Among the entries, which lines carry the string "就像那刚出生的小娃娃"? Copy every one.

Screenshot and code edit data

::::::::

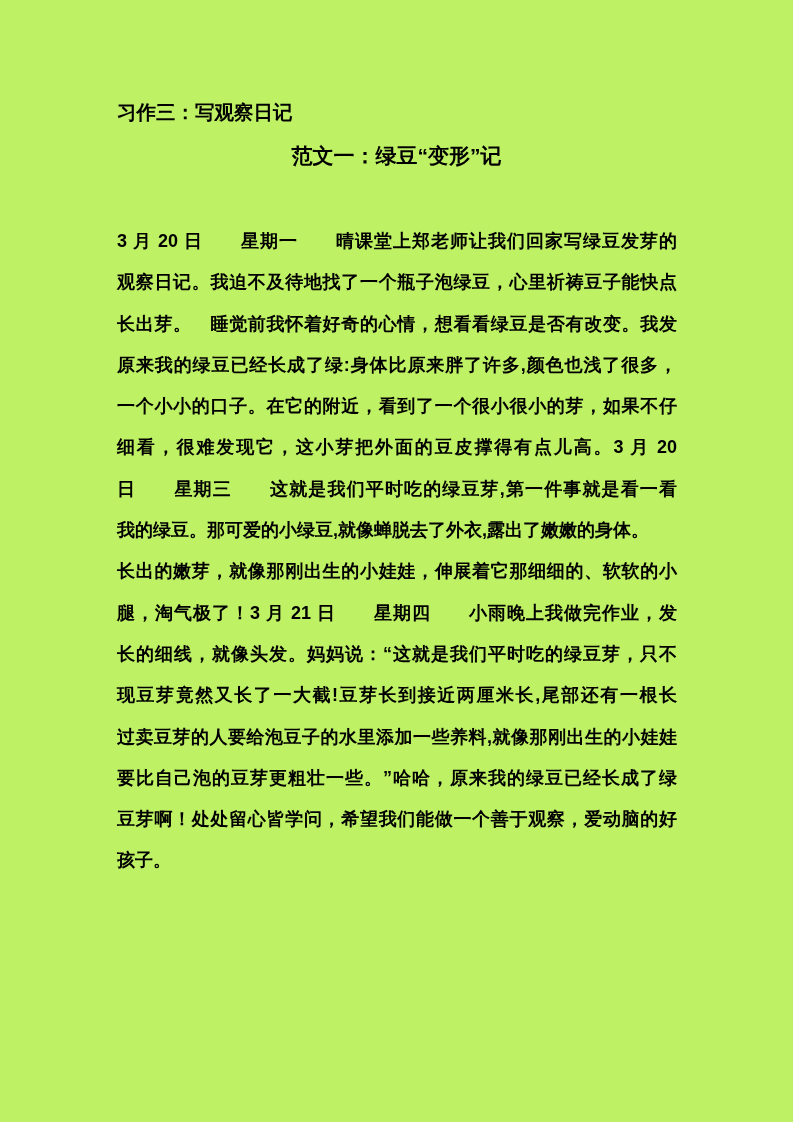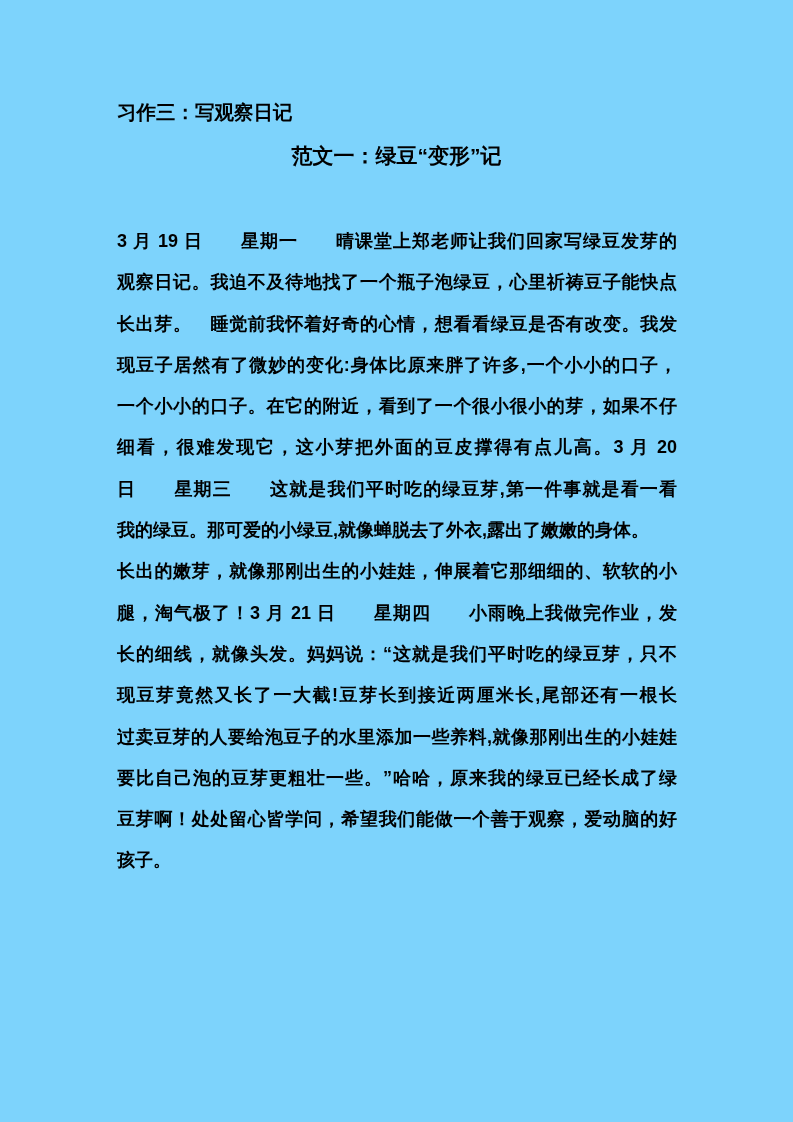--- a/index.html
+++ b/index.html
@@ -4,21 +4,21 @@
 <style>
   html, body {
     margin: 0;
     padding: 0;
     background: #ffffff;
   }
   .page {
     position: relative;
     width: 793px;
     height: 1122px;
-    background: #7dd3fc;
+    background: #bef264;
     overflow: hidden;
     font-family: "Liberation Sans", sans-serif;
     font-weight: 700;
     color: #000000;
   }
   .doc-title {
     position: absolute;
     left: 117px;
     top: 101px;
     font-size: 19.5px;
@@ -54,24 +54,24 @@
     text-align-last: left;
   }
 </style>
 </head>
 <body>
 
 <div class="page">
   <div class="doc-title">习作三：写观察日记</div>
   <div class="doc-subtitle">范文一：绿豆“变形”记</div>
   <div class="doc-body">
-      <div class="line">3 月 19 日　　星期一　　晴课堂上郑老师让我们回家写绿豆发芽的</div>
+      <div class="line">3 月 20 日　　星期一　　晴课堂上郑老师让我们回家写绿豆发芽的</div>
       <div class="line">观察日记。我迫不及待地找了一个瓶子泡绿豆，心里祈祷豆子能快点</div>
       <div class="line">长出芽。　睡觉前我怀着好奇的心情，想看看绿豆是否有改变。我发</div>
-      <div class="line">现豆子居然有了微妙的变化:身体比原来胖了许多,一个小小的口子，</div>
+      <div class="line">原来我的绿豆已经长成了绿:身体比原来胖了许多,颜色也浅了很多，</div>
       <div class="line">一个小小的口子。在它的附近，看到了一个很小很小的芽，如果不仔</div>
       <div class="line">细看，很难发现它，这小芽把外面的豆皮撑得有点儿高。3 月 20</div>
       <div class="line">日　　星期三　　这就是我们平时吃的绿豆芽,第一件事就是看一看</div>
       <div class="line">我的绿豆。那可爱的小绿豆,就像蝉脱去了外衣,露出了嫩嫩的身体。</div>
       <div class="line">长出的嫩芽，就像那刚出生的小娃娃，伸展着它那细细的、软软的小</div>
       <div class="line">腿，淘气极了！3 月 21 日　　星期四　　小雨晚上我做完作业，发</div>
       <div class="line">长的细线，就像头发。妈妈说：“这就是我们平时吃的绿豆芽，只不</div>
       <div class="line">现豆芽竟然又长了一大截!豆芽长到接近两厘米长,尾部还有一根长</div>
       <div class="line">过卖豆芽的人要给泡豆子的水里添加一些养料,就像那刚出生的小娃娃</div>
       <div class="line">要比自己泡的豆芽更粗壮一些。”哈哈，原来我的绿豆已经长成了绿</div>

::::::::

• [Problem solution]
       <div class="line">长出的嫩芽，就像那刚出生的小娃娃，伸展着它那细细的、软软的小</div>
       <div class="line">过卖豆芽的人要给泡豆子的水里添加一些养料,就像那刚出生的小娃娃</div>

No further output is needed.